Thursday, June 5, 2014

Cumulus Networks, sFlow and data center automation

Cumulus Networks and InMon Corp have ported the open source Host sFlow agent to the upcoming Cumulus Linux 2.1 release. The Host sFlow agent already supports Linux, Windows, FreeBSD, Solaris, and AIX operating systems and KVM, Xen, XCP, XenServer, and Hyper-V hypervisors, delivering a standard set of performance metrics from switches, servers, hypervisors, virtual switches, and virtual machines - see Visibility and the software defined data center

The Cumulus Linux platform makes it possible to run the same open source agent on switches, servers, and hypervisors - providing unified end-to-end visibility across the data center. The open networking model that Cumulus is pioneering offers exciting opportunities. Cumulus Linux allows popular open source server orchestration tools to also manage the network, and the combination of real-time, data center wide analytics with orchestration make it possible to create self-optimizing data centers.

Install and configure Host sFlow agent

The following command installs the Host sFlow agent on a Cumulus Linux switch:
sudo apt-get install hsflowd
Note: Network managers may find this command odd since it is usually not possible to install third party software on switch hardware. However, what is even more radical is that Cumulus Linux allows users to download source code and compile it on their switch.
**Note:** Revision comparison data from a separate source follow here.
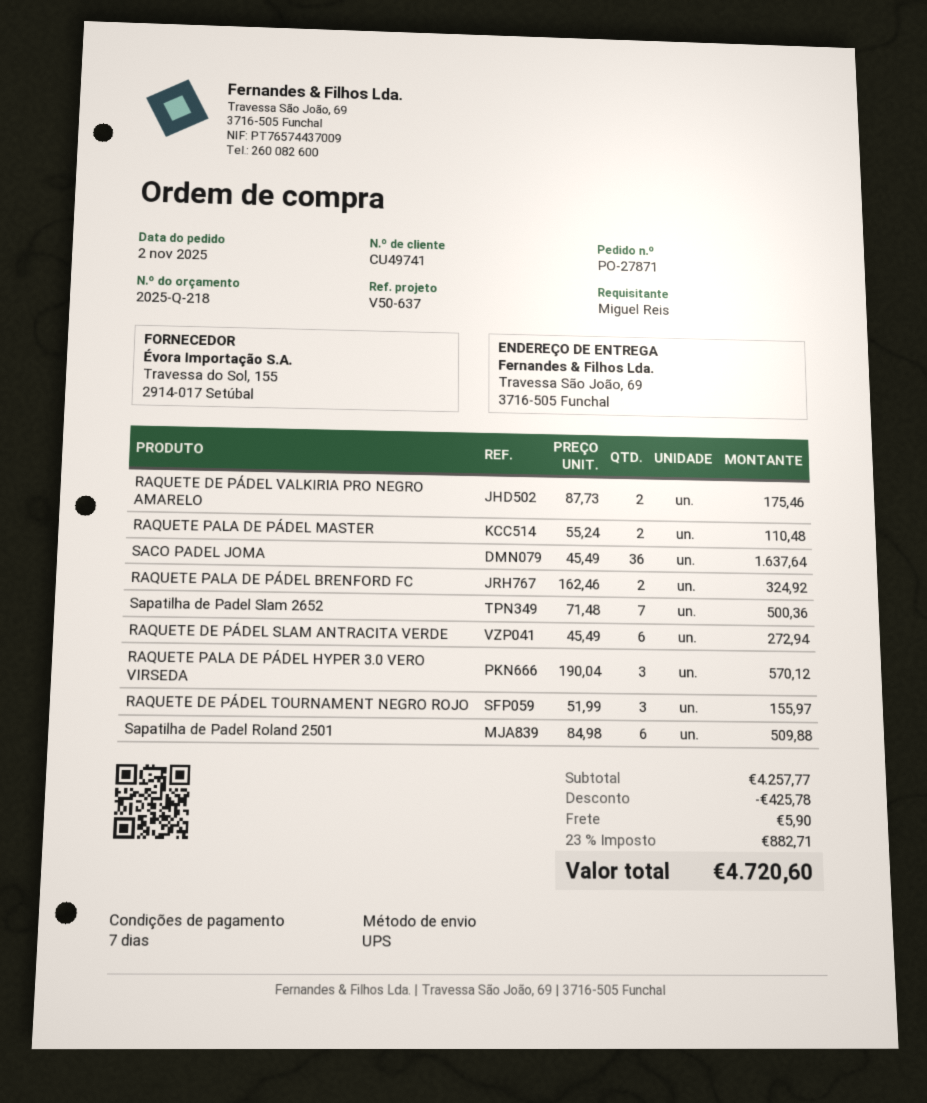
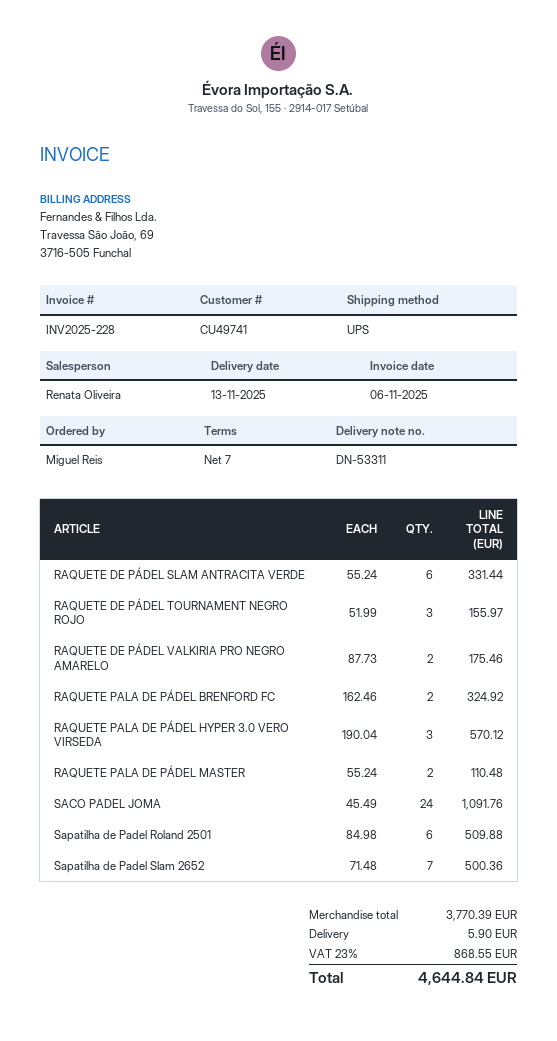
SACO PADEL JOMA: 36 x 45.49 = 1637.64 -> 24 x 45.49 = 1091.76
RAQUETE DE PÁDEL SLAM ANTRACITA VERDE: 6 x 45.49 = 272.94 -> 6 x 55.24 = 331.44
subtotal: 4257.77 -> 3770.39
discount: 425.78 -> none
tax: 23% = 882.71 -> 23% = 868.55
total: 4720.60 -> 4644.84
Instead of being dependent on the switch vendor to fix a bug or add a feature, users are free to change the source code and contribute the changes back to the community.

The sFlow agent requires very little configuration, automatically monitoring all switch ports using the following default settings:

Link SpeedSampling RatePolling Interval
1 Gbit/s1-in-1,00030 seconds
10 Gbit/s1-in-10,00030 seconds
40 Gbit/s1-in-40,00030 seconds
100 Gbit/s1-in-100,00030 seconds

Note: The default settings ensure that large flows (defined as consuming 10% of link bandwidth) are detected within approximately 1 second - see Large flow detection

Once the Host sFlow agent is installed, there are two alternative configuration mechanisms that can be used to tell the agent where to send the measurements:

1. DNS Service Discovery (DNS-SD)

This is the default configuration mechanism for Host sFlow agents. DNS-SD uses a special type of DNS record (the SRV record) to allow hosts to automatically discover servers. For example, adding the following line to the site DNS zone file will enable sFlow on all the agents and direct the sFlow measurements to an sFlow analyzer (10.0.0.1):
_sflow._udp 300 SRV 0 0 10.0.0.1
No Host sFlow agent specific configuration is required, each switch or host will automatically pick up the settings when the Host sFlow agent is installed, when the device is restarted, or if settings on the DNS server are changed.

Default sampling rates and polling interval can be overridden by adding a TXT record to the zone file. For example, the following TXT record reduces the sampling rate on 10G links to 1-in-2000 and the polling interval to 20 seconds:
_sflow._udp 300 TXT (
"txtvers=1"
"sampling.10G=2000"
"polling=20"
)
Note: Currently defined TXT options are described on sFlow.org.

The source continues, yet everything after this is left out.